NGOs and diaspora work together

Members of the Zimbabwe Association (ZA) in Leicester have given a warm welcome to a lobbying campaign by organisations inside Zimbabwe to strengthen the diaspora’s civic rights and to engage them in the country’s economic reconstruction.

A delegation from the National Association of NGOs (NANGO) and Crisis in Zimbabwe Coalition reported back to Leicester ZA on 16 December on research carried out earlier this year to assess the diaspora’s potential to invest and trade with Zimbabwe and how this could be harnessed.

The report, Harnessing the Diaspora Potential for Socio-economic Development in Zimbabwe, recommends that Zimbabweans abroad should be granted the right to vote and to dual citizenship. The Government of National Unity should actively lobby on their behalf to enable them to take part in economic activity, and create trade and investment incentives for them to do so.

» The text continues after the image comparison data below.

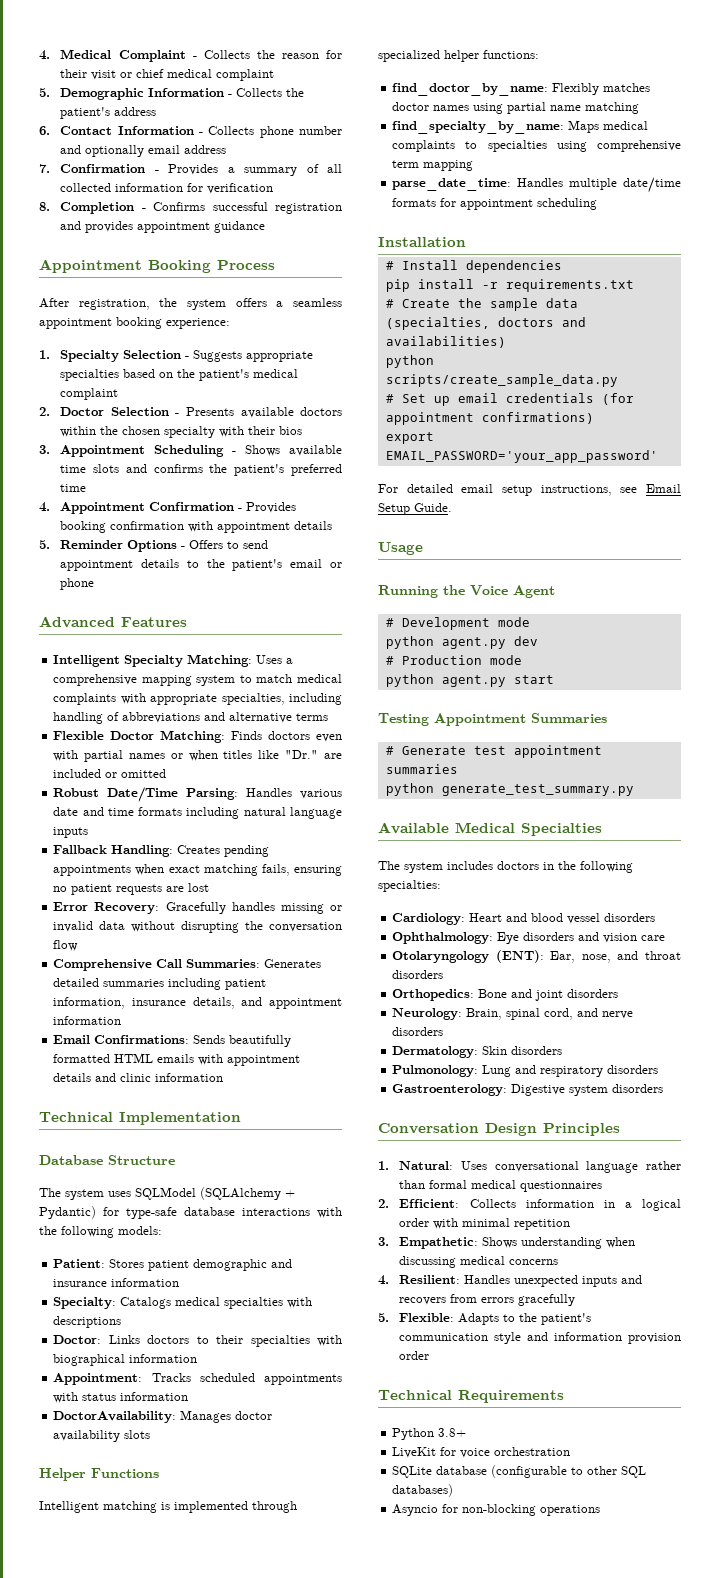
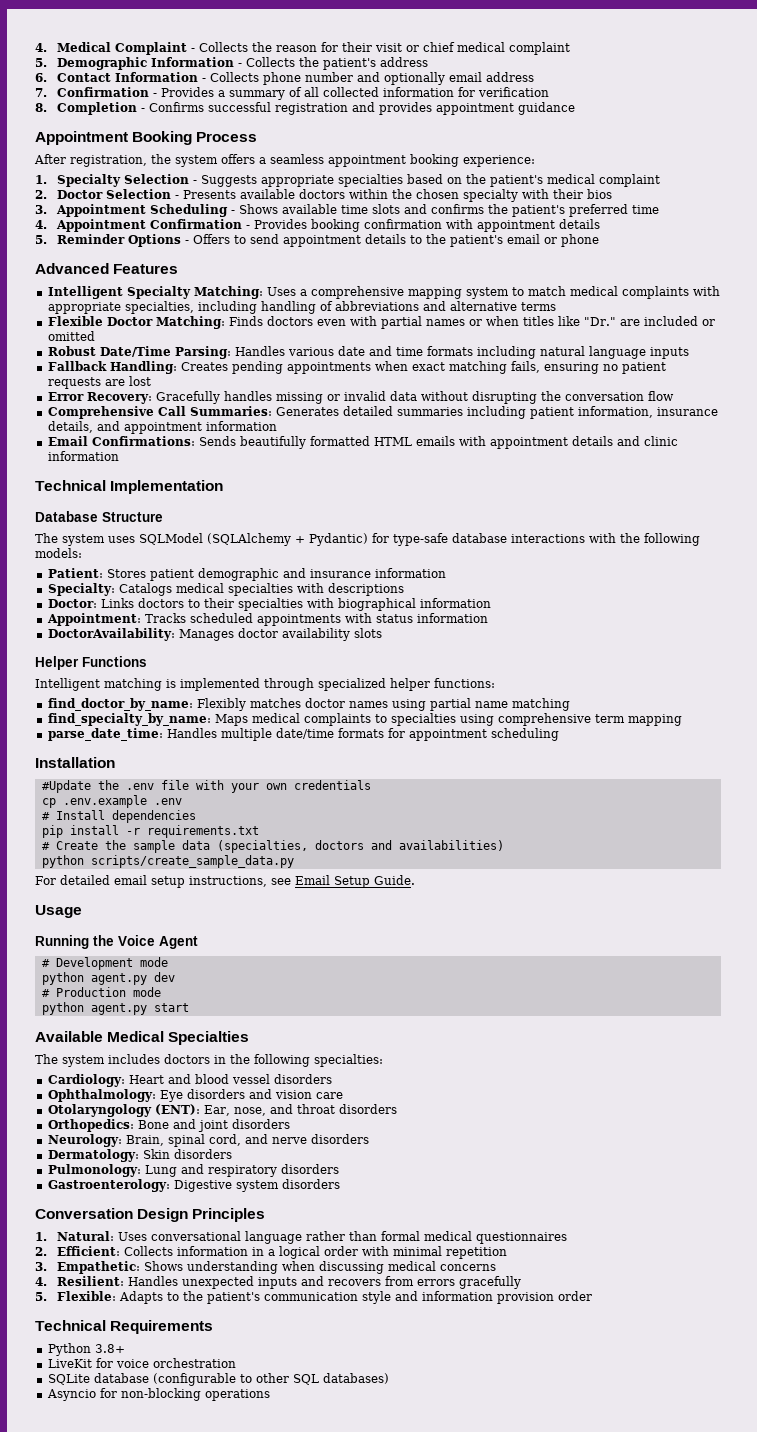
+ #Update the .env file with your own credentials
+ cp .env.example .env
- # Set up email credentials (for appointment confirmations)
- export EMAIL_PASSWORD='your_app_password'
- Testing Appointment Summaries
- # Generate test appointment summaries
- python generate_test_summary.py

Machinda Marongwe, NANGO programme manager, pointed out that other nationalities interested in investing in Zimbabwe, such as the Chinese, enjoy more support from the GNU than Zimbabweans in the diaspora. Those diasporans who are undocumented migrants have no guarantee of security and social protection in either their host country or on return to Zimbabwe. Vital human capital is lost through their inability to work and consequent de-skilling.

Government policy on diaspora issues has been held back by bickering over policy management and who should be in charge. Six different government departments, including the Prime Minister’s Office and various ministries, have all been mandated to work with the diaspora. A coherent authority structure is needed to implement a clear and coordinated strategy of engagement.

Chris Mweembe, NANGO policy advisor, explained that the report was also about creating a dialogue with the diaspora. Strategies for collaboration were needed, because ‘one finger cannot crush a lice’. Civic society organisations inside Zimbabwe and diasporans needed to work closely together to lobby the GNU and to ensure that the constitution-writing process takes diaspora issues and needs fully into account. He described how it had already been instrumental in influencing parliamentary debate.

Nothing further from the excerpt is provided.